Pere Guibert found Seur Catant huddled near Seur Lucille, her eyes staring hard at the flagging where the firelight was reflected in pools of standing water. "Ma Fille," he said, attempting to discover what was wrong with her. He had found many of the nuns had been wounded without realizing the extent of their injuries, and it had impressed and repelled him to see them carry on their battle while flesh was swollen and blood ran.
"Stay back," she warned him. "There are Devils in the land. They seek us. They find us."
One of the planks of the heavy door had broken near the top when an especially heavy rock had struck it a glancing blow, and now splintered wood lay all over the courtyard. Pere Guibert brushed it away without thinking and knelt beside the terrified nun. "Come, Seur Catant.
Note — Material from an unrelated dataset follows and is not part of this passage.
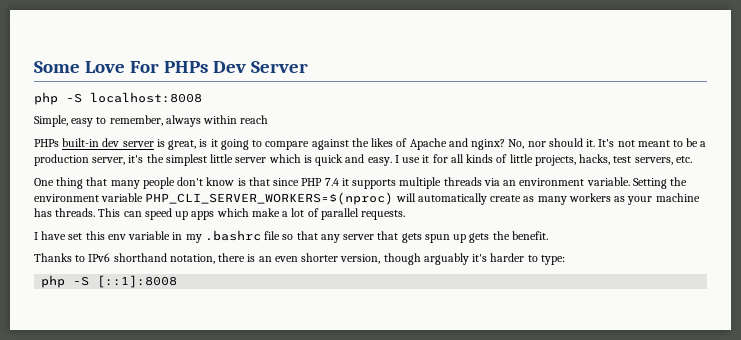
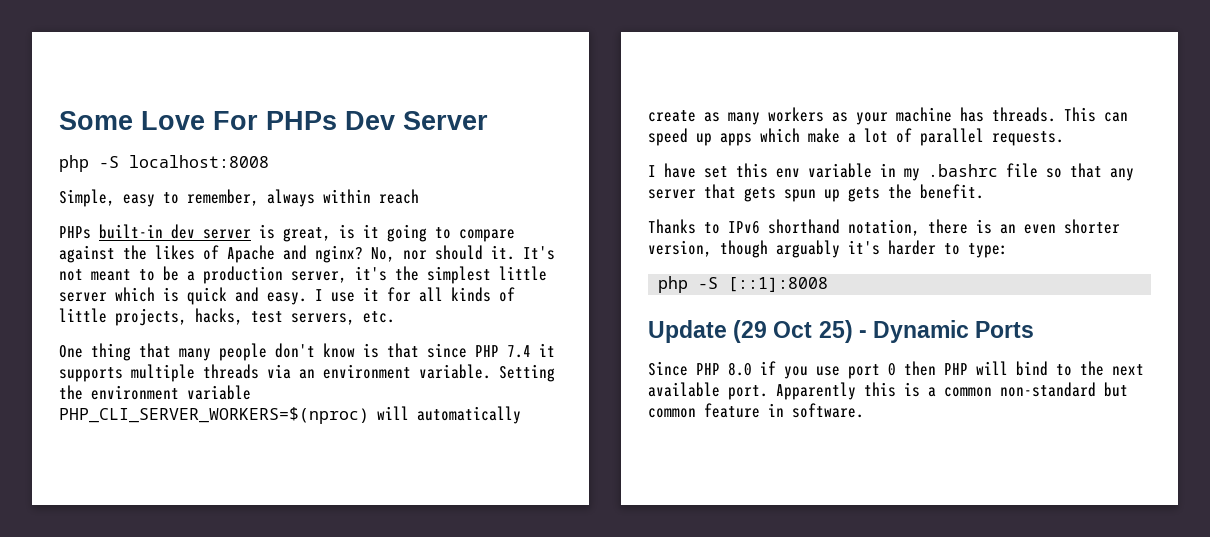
+ Update (29 Oct 25) - Dynamic Ports
+ Since PHP 8.0 if you use port 0 then PHP will bind to the next available port. Apparently this is a common non-standard but common feature in software.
We will pray together and then God will give you the strength to go on in His Name."
"And what if the Devil comes instead? What if God does not hear, or does not answer in time? It is the Devil outside. He is nearer, and nothing can change that. We are not saved, no matter what we do."
"Then beg la Virge Saunt Marie to come to your rescue and pardon your sins, so that you may come innocent to God." He heard another rock crash through the gaping hole in the door, taking more of the wood with it and causing several of the nuns to cry out in anger and despair. "You cannot remain here, ma Fille. It is too dangerous."
"But Seur Lucille is here. She is the oldest of us all, and she is a good Sister. Her burns are - Someone ought to be with her. Someone must take care of her. The wounds ... she is not able to - Someone has to watch over her." She explained this with exaggerated precision, as if there had been an argument and she was eager to set her position out as clearly as possible. "I have to guard her. She is without any other protection. You see that."
Pere Guibert did not attempt to contradict her. "Come into the chapel, ma Fille, and someone will attend to you there." He strove to get the nun to her feet, but failed.
"I cannot leave her." Seur Catant was weeping now. "It is as if she is dead."
"No, no, ma Fille," Pere Guibert said quickly. "She is alive. She breathes. Listen to her. You have to get yourself to safety. Then others will tend Seur Lucille." He could think of nothing else to say. "Mere Leonie has ordered it."
Seur Catant sneered. "She is the one who brought us to this. She is the one who has lured the Devil here, and if she were not here, we would be living in peace, as God intended."
"But Seur Catant..." Pere Guibert protested, trying to distract her from this tirade and to get her attention once again.
"She is the Devil, or his servant. She came to us to lead us into sin and bring ruin to the convent. She is ... she is vile and filled with wickedness."
"It is your Superior you call vile," Pere Guibert said shortly, and all but dragged Seur Catant away from Seur Lucille.
She made little resistance, but her very listlessness, coming so quickly on her ire, troubled Pere Guibert, who could think of no reason that Seur Catant should make such accusations, but that she herself was the victim of the Devil. "And small wonder," he said aloud as the next volley of stones struck the door.
"Come, Seur Catant," Pere Guibert said as he urged her on toward the corridor that would protect her until she could gather her wits.
"We are marked, that is what has happened. God has given us the Devil, as He has given so many before. We will be in his power and nothing will deliver us from that complete damnation, but the Last Judgment." She made a strangled sob and permitted Pere Guibert to leave her in the corridor where, once again, she sank down and huddled against the wall.
Since the upper part of the courtyard doors had started to splinter and break, few of the Flagellants had come around to the stables, and Seur Philomine worked as quickly as she could to release those animals that had not been too badly hurt. "There, there," she said to one of the ewes that crouched, petrified with terror, in the far side of the sheepfold. "Come, pretty thing. I will get you out." She sank her hands into the soft, curling wool and tugged, prodding the sheep with the toe of her wooden shoe as she did. The ewe bleated, then bolted for the gate, leading the last of the sheep out of the stable. All that remained now that she could reach were two donkeys, and they were in the farthest pen. They had stopped their braying when the battle began, as if too frightened to make a sound. They milled together, walking restlessly, their long ears laid flat back when they were not swiveling to catch the sounds of the battle or the crackle of fire. Seur Philomine knew that it was not safe to approach them directly, for they might lash out with their hooves and teeth; a sharp blow from a donkey's hoof could dash out her brains.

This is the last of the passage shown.